Этот приказ донёсся из усадьбы, а отдавший его, наверное, сидел в глубоком кресле красного дерева со спинкой, в котором обычно сиживал я. Рядом с креслом стоял стол «восьми небожителей»,[66] на котором я держал письменные принадлежности — «четыре драгоценности рабочего кабинета»,[67] позади на стене висел свиток с пожеланием долголетия. А в простенке под этим свитком были спрятаны сорок серебряных слитков по пятьдесят лянов, двадцать золотых слитков по одному ляну и все украшения урождённой Бай. Я видел, как её выволокли двое ополченцев.

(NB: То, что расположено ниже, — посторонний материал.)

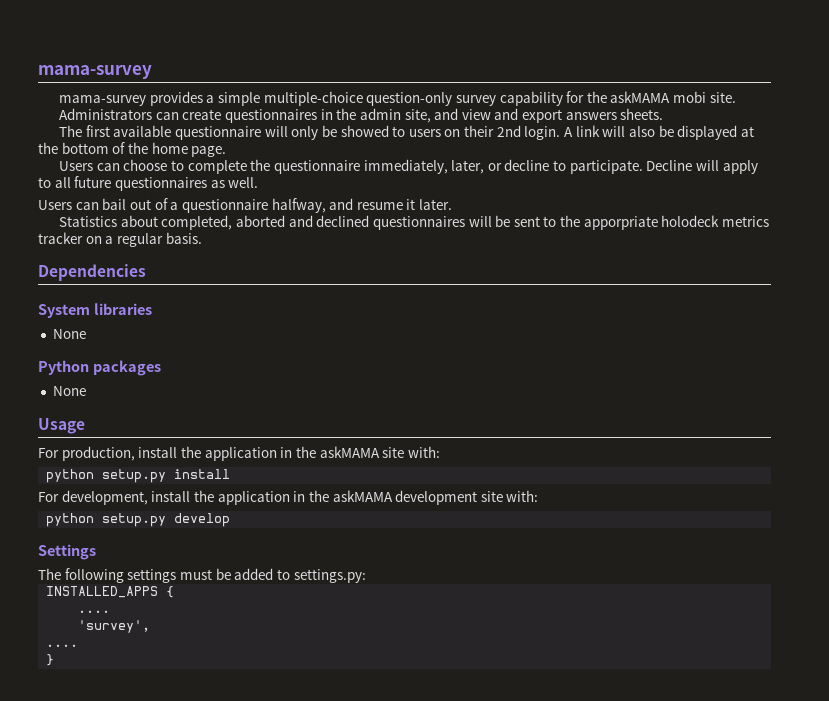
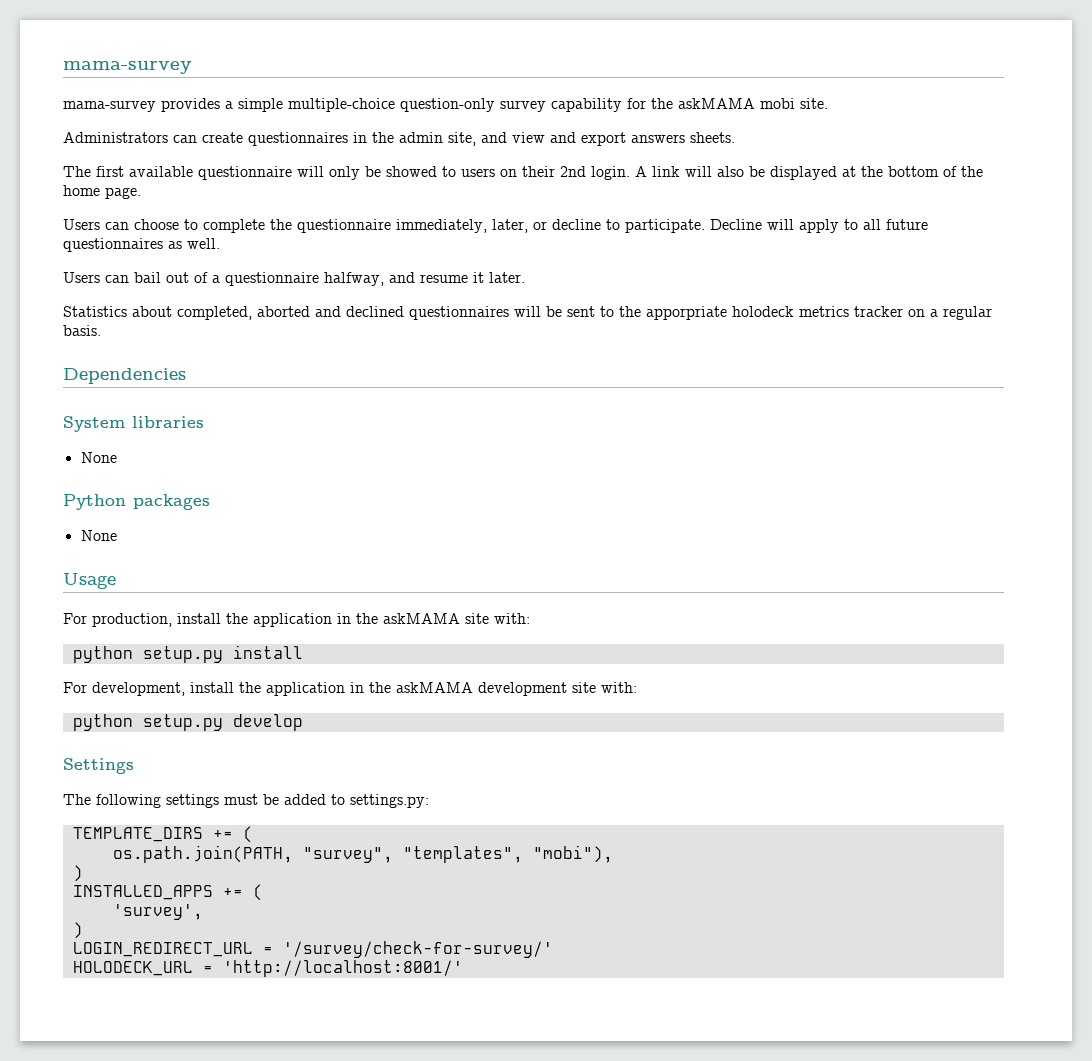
(366, 576) none -> [72,826,253,843] [112,845,613,863] [72,865,83,882] // TEMPLATE_DIRS += ( // os.path.join(PATH, "survey", "templates", "mobi"), // )
[166,586,175,598] [78,610,111,613] { // .... -> [222,884,263,901] += (
[46,644,79,647] [46,654,55,666] .... // } -> [72,922,83,939] [72,941,553,958] [72,960,463,977] ) // LOGIN_REDIRECT_URL = '/survey/check-for-survey/' // HOLODECK_URL = 'http://localhost:8001/'

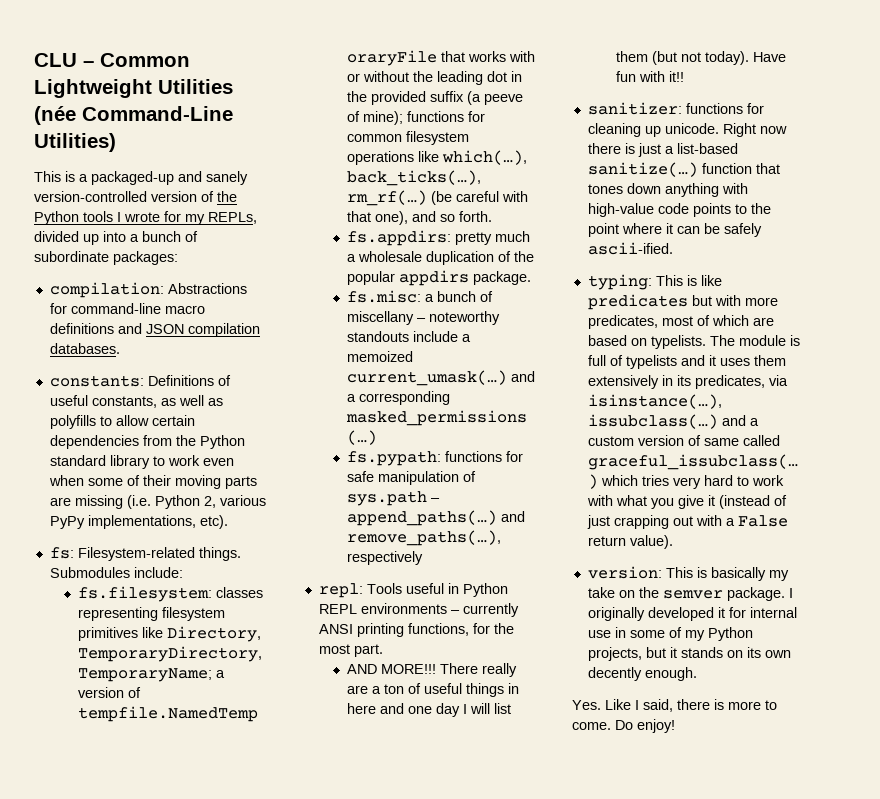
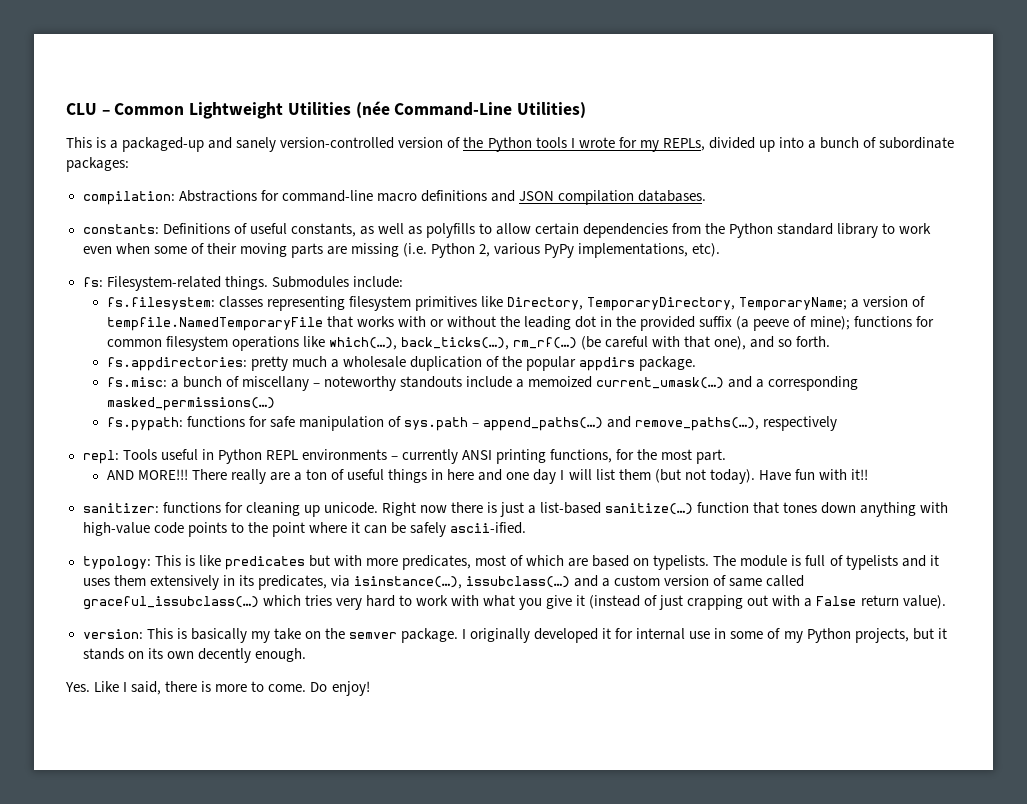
[347,230,452,246] fs.appdirs: -> [106,357,247,371] fs.appdirectories:
[587,274,652,290] typing: -> [82,556,151,570] typology:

Всклокоченные волосы, разодранная одежда, мокрая с головы до ног, по стекающим каплям не понять — пот это или кровь. Когда я, Симэнь Нао, увидел жену в таком виде, все упования разлетелись в прах. Ах, Бай, стиснув зубы, ты проявила преданность высшей пробы. Имея такую супругу, я, почитай, не зря пожил на белом свете. Следом вышли двое ополченцев с винтовками, и я вдруг понял, что её ведут на расстрел. Руки у меня были связаны за спиной, в позиции «Су Циня, несущего меч»,[68] поэтому ничего не оставалось, как только разбить головой оконную раму и крикнуть: «Не убивайте её!»

«Слушай ты, ублюдок, мастер стучать в бычий мосол, — сказал я Хун Тайюэ, — подлая тварь, но мне, так ты одного волоска из моей мотни не стоишь. Но мне не повезло, попал в лапы к вам, шайке голодранцев. Против воли неба не пойдёшь, ваша взяла, презренный внук,[69] я перед вами».

«Вот и славно, что ты до такой степени всё понимаешь, — усмехнулся Хун Тайюэ. — Я, Хун Тайюэ, и вправду подлая тварь, если бы не компартия, боюсь, так бы до смерти и колотил в бычий мосол. Но судьба отвернулась от тебя, нынче на нашей, бедняцкой улице праздник, теперь мы сверху. Сводя с вами счёты, мы, по сути, возвращаем своё, что принадлежит нам. Как я говорил уже не раз, правда в том, что не ты, Симэнь Нао, кормил батраков и арендаторов, а они кормили тебя и всю твою семью. То, что вы скрыли драгоценности, — преступление, которому нет прощения, но, если они будут выданы в полной мере, мы можем смягчить приговор».

«Укрывал ценности я один, — сказал я. — Женщинам ничего об этом не известно. Я ведь знаю: они народ ненадёжный, хлопнешь по столу, выпучишь глаза — тут же все секреты и выложат. Все ценности могу выдать лишь я, их столько, что остолбенеете, целую пушку купить можно. Но вы должны гарантировать, что отпустите урождённую Бай и не будете чинить трудностей Инчунь и Цюсян, они ничего не знали».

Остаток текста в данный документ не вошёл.